Gin has gone down in history as Fitzgerald’s particular drink of choice (he thought it would be harder to detect on his breath). But while gin was mainly for parties, beer was for every other time of day … including breakfast. It wasn’t a writer’s vice. It was his lifestyle.

When Zelda wrote to Scott in 1930, reminiscing about their early days back in New York, her memories were shaped by the beer they had shared. “We drank Bass Pale Ale,” she wrote. “We drank always.” It was after they moved to Europe that the Fitzgeralds started fueling their revels with hard liquor; good ales and lagers were hard to get in France, although Fitzgerald was pleased to encounter some decent brews on a visit to Germany in 1925.  He marveled at the wealth of “Pilsen and Munich beer of fine quality,” noting, “There is less than there was when I got here.”

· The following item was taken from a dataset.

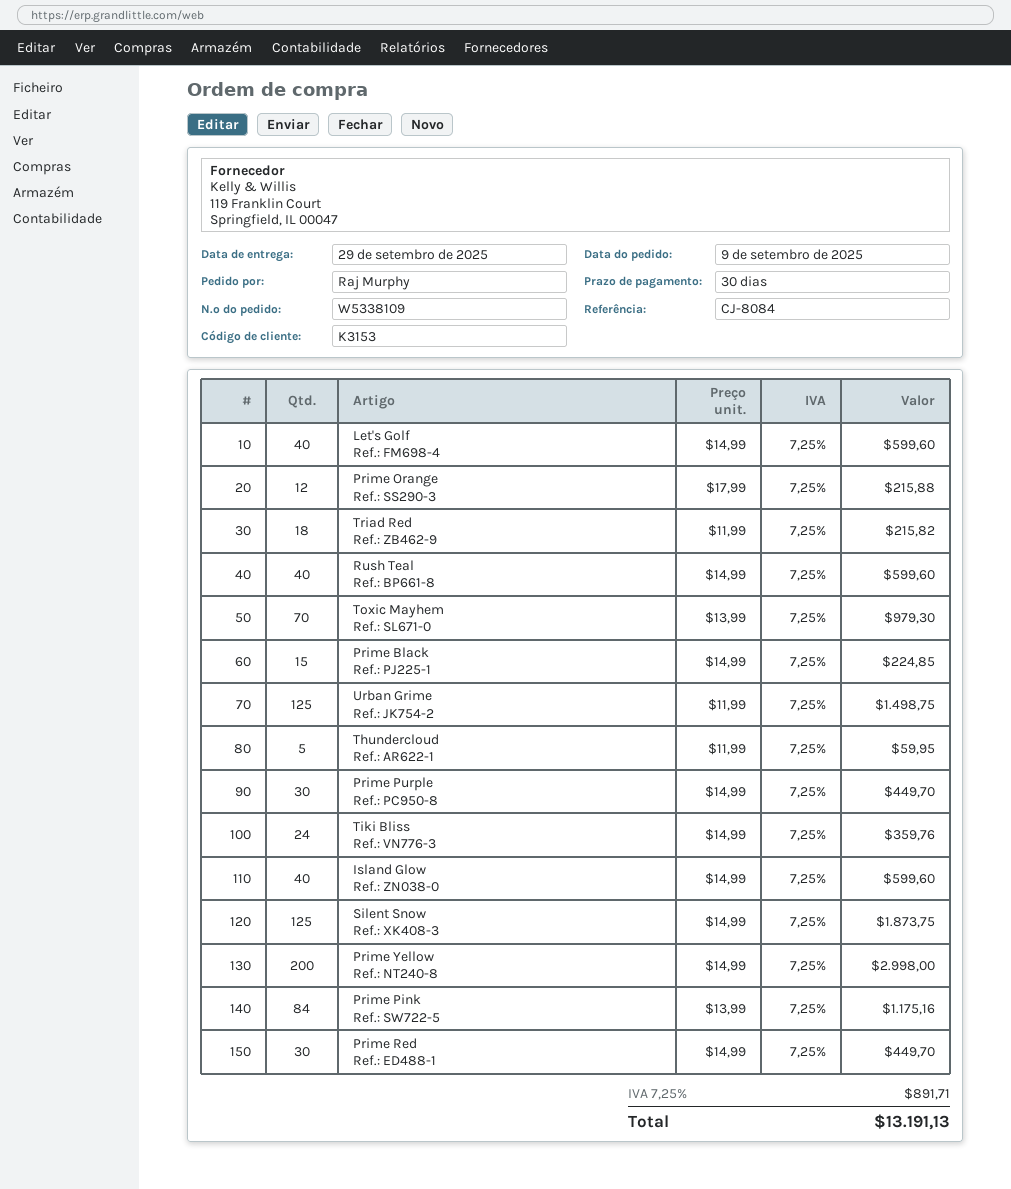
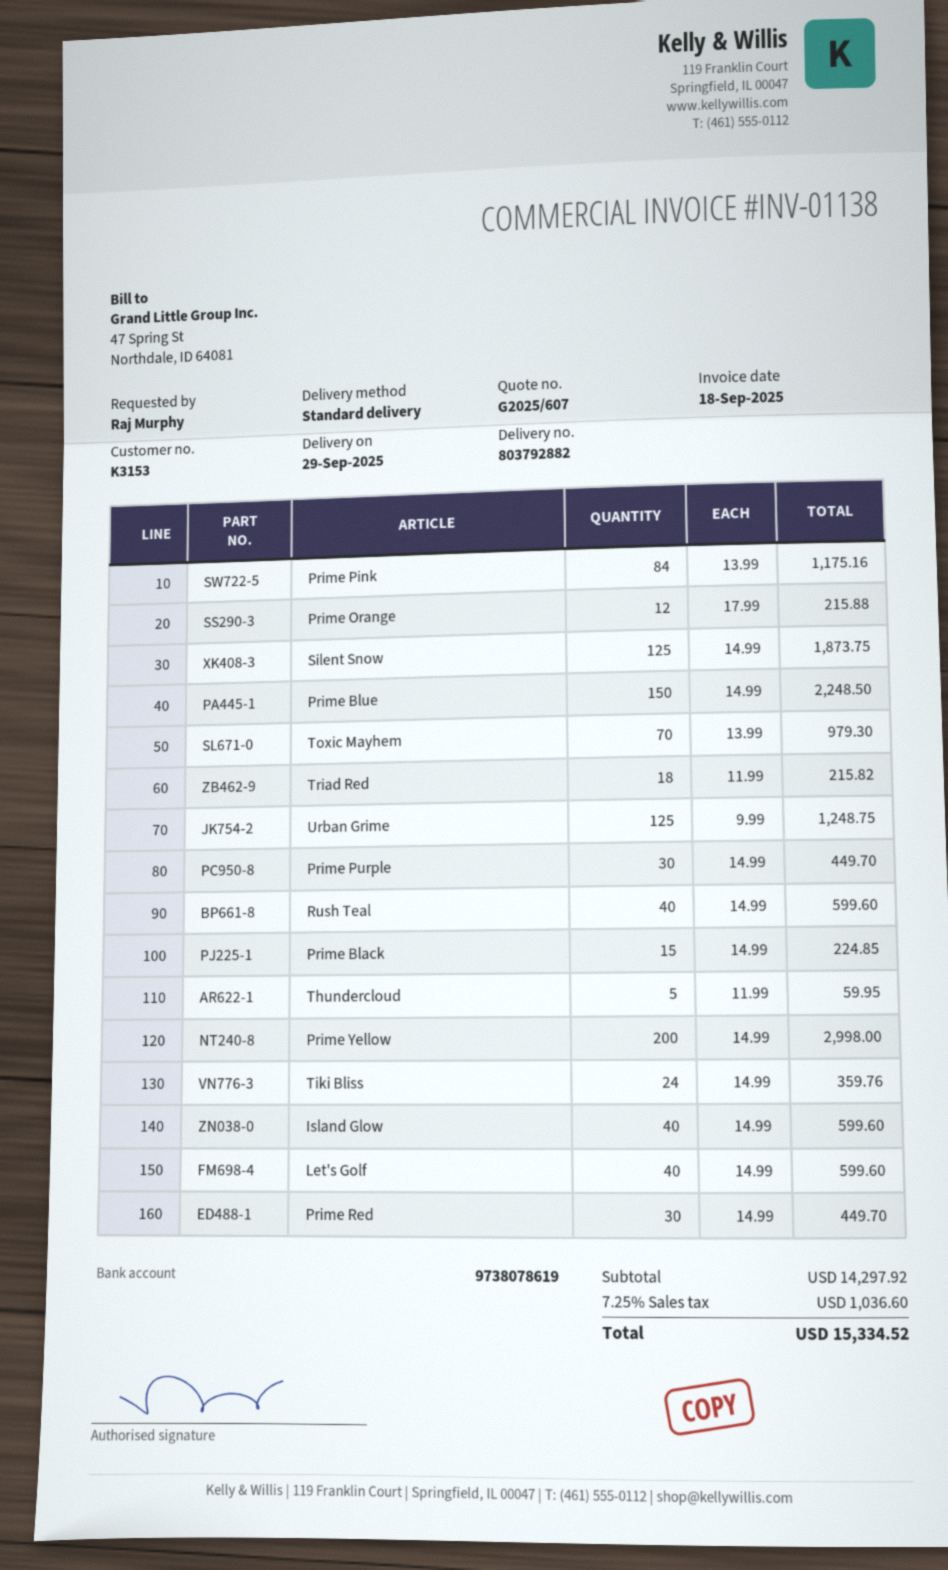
Urban Grime: 125 x 11.99 = 1498.75 -> 125 x 9.99 = 1248.75
Prime Blue: none -> 150 x 14.99 = 2248.50
tax: 7.25% = 891.71 -> 7.25% = 1036.60
total: 13191.13 -> 15334.52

When Fitzgerald returned to the U.S., he also returned to beer, his first love—a relationship that continued to carry him as his marriage to Zelda broke down. At his peak intake, he went through 37 bottles a day, using beer as a substitute for water (and if we were all that hydrated, our doctors would be so proud). To Scott, beer didn’t count as a real drink—just like when I was a “vegetarian,” fish didn’t count as real meat. In 1937, when Fitz claims to be “on the complete wagon,” he has to clarify: This time he means “not even beer.”

In the late 1930s, Fitzgerald tried to curb his intake of the beverage that had shaped his life: “I havn’t [sic] even had a glass of beer for a month + shall try it again,” he wrote. But even as he saw its impact on his health, he couldn’t help but indulge in a cold one every now and then. “The fact that I have abused liquor is something to be paid for with suffering and death perhaps,” he wrote, “but not renunciation.”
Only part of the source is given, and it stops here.